La prensa nos ha infundido el pánico ante las noticias falsas de la red como si se tratara de una novedosa pandemia, el síntoma más pernicioso del nuevo imperio del populismo. Pero ni las mentiras ni los bulos ni las leyendas urbanas son fenómenos recientes. Todo el mundo tiene un conocido que tiene un conocido que jura haber visto a Ricky Martin enclaustrado en un armario mientras un perro degustaba en antena una ración de mermelada. Si dices tres veces “Verónica” delante de un espejo, su espíritu te hundirá unas tijeras en el pecho. Si no reenvías este mensaje a quince personas, el niño Kevin tendrá que renunciar a su injerto de duodeno. Y así sucesivamente.
Los bulos han existido siempre, lo que ocurre es que internet ha perfeccionado sus posibilidades de contagio. La letra de molde y las imágenes, distintivos de credibilidad y prestigio del periodismo impreso, están ya al alcance de todo el mundo. A día de hoy, cualquier internauta con alguna habilidad al teclado puede emular la factura impecable de un periódico de renombre. Ni siquiera la precariedad tecnológica supone un obstáculo. A fin de cuentas, la cámara temblorosa del teléfono móvil concede a los vídeos una irrefutable apariencia de espontaneidad, verdad y testimonio. Así es como la naturaleza contagiosa de las redes sociales ha abierto camino al negocio de la viralidad.

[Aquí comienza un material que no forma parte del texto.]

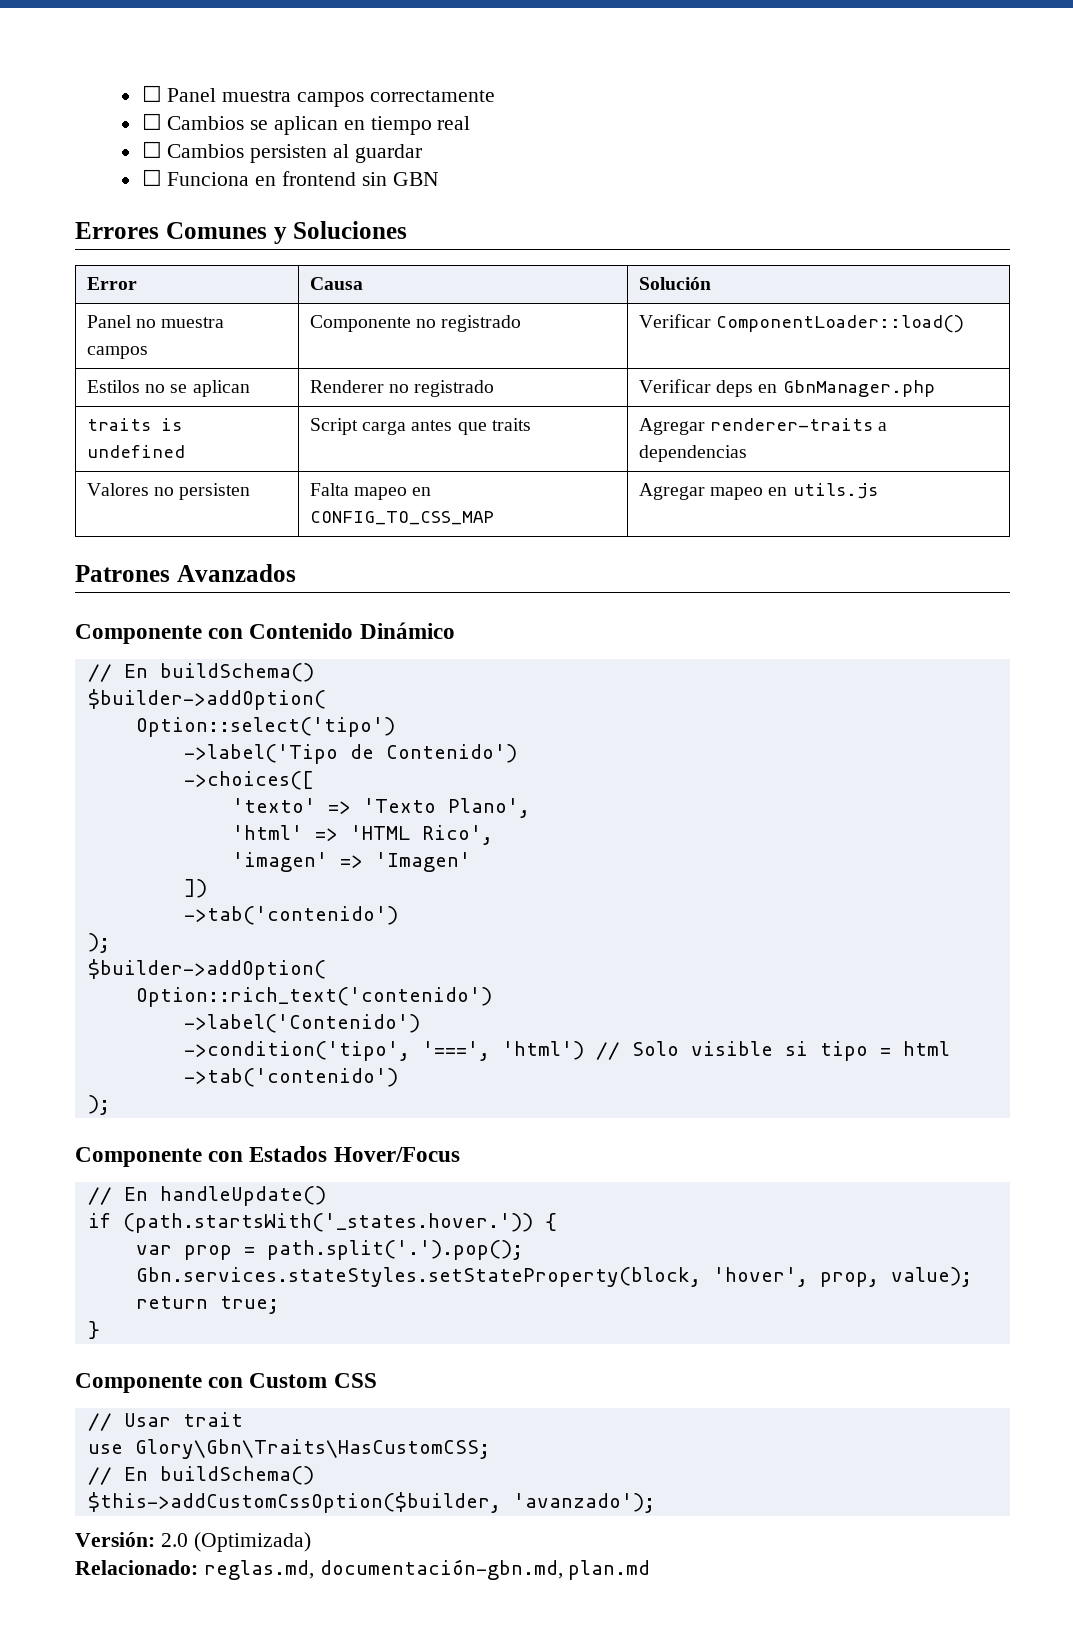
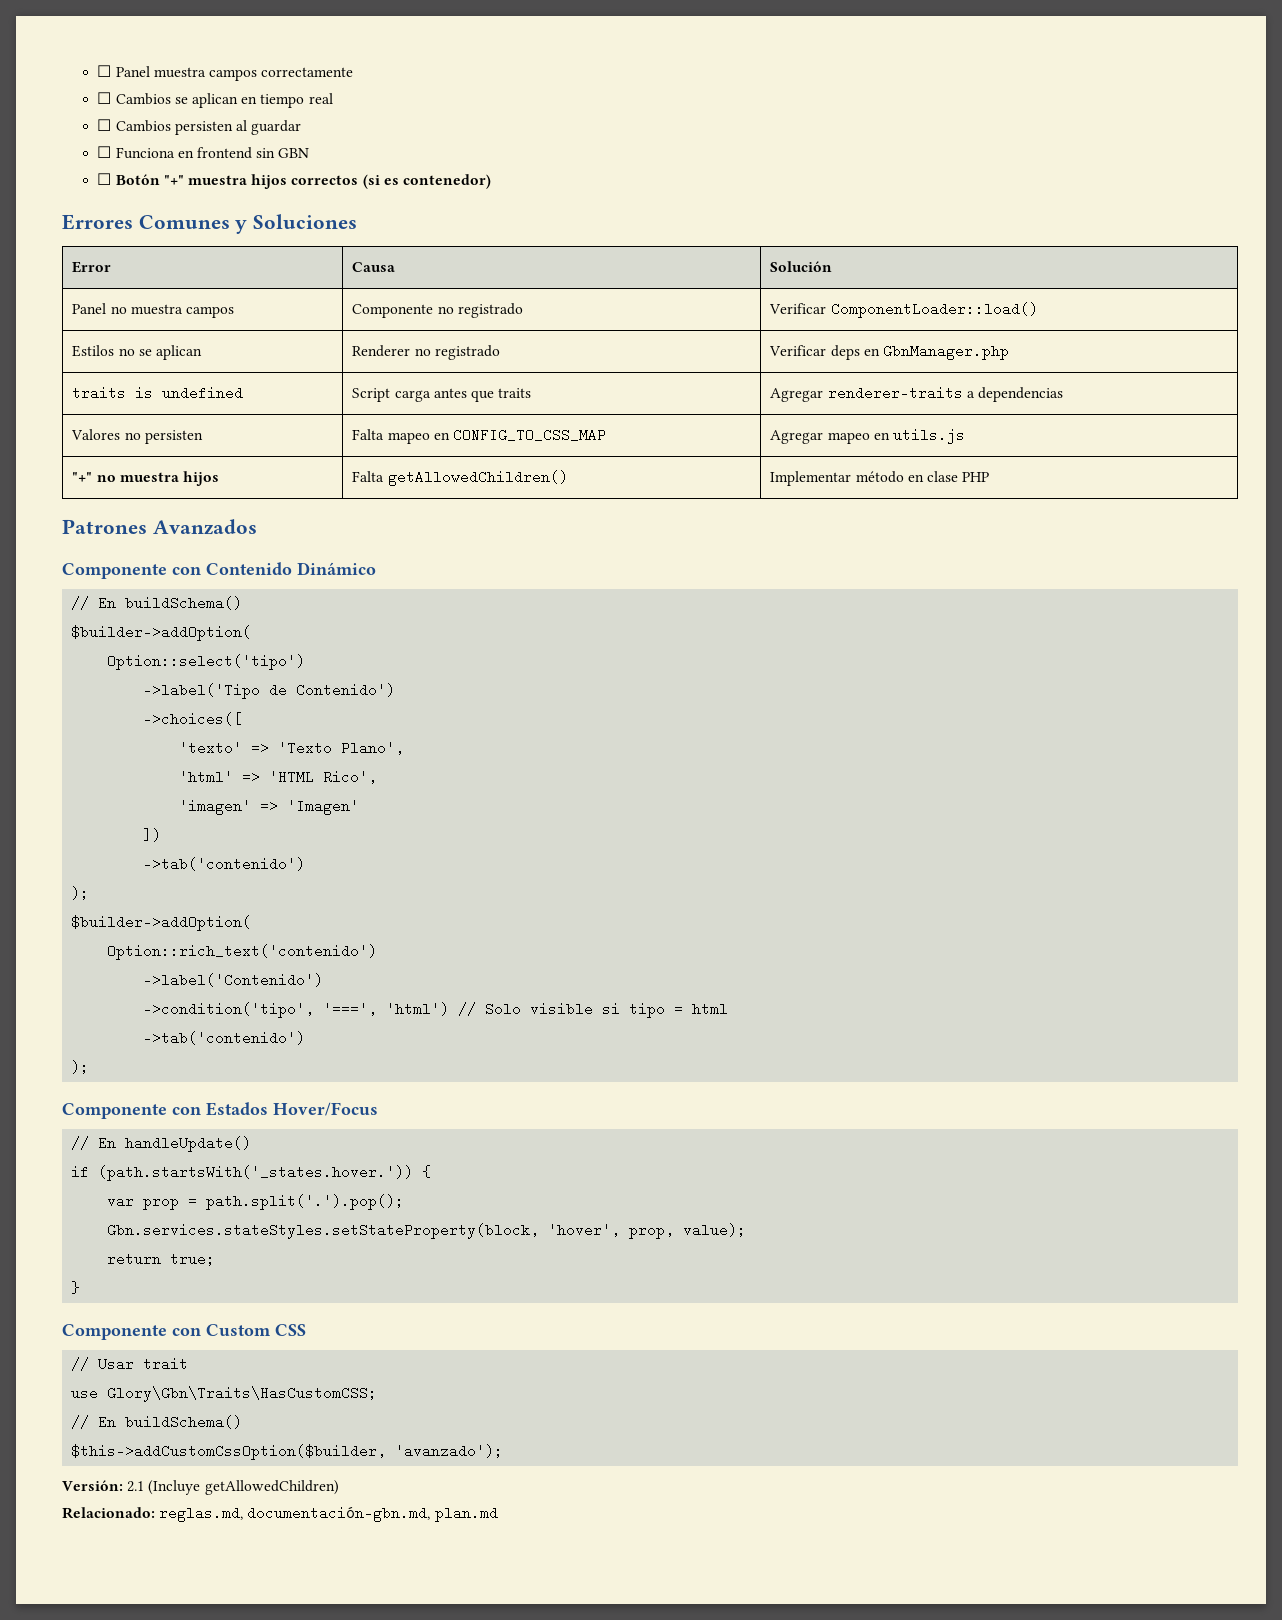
+ ☐ Botón "+" muestra hijos correctos (si es contenedor)
+ "+" no muestra hijos | Falta getAllowedChildren() | Implementar método en clase PHP
- Versión: 2.0 (Optimizada)
+ Versión: 2.1 (Incluye getAllowedChildren)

Existe otra circunstancia favorable a las noticias infecciosas. El pensamiento lineal del periodismo impreso ha sucumbido ante la lógica fragmentaria de la red, donde ya no leemos del tirón y sin distracciones sino que navegamos sin rumbo y a la deriva, convocados ahora por este enlace y reclamados más tarde por no sé qué notificación o no sé qué ventana emergente. Pasear por la web se parece cada vez más a desfilar por un gran centro comercial, con anuncios titilantes como neones que demandan nuestra atención y se disputan nuestras visitas. Internet nos ha convertido en consumidores a jornada completa. Cada vez que nos movemos por la red, revelamos preferencias de consumo a la vez que surcamos reclamos publicitarios. El acto mismo de comprar no es más que la culminación de un proceso que comienza con nuestro primer clic. Y las noticias falsas son cómplices de esa maquinaria.
En la era de la viralidad, el periodismo se ha aliado con la publicidad bajo las normas y en el terreno que impone la publicidad. La sobreabundancia de información ha desatado una guerra feroz por conquistar nuestra curiosidad, y las armas de combate son el titular estridente y el sensacionalismo. Somos vulnerables a los bulos como lo somos al mal periodismo o a los anuncios publicitarios. La única defensa posible consiste en ejercer el pensamiento crítico, interrogarnos sobre la intención de cada mensaje y evaluar la reputación de las fuentes. Conozco gente que dejó de compartir noticias falsas en sus redes sociales. Lo que ocurrió después te sorprenderá.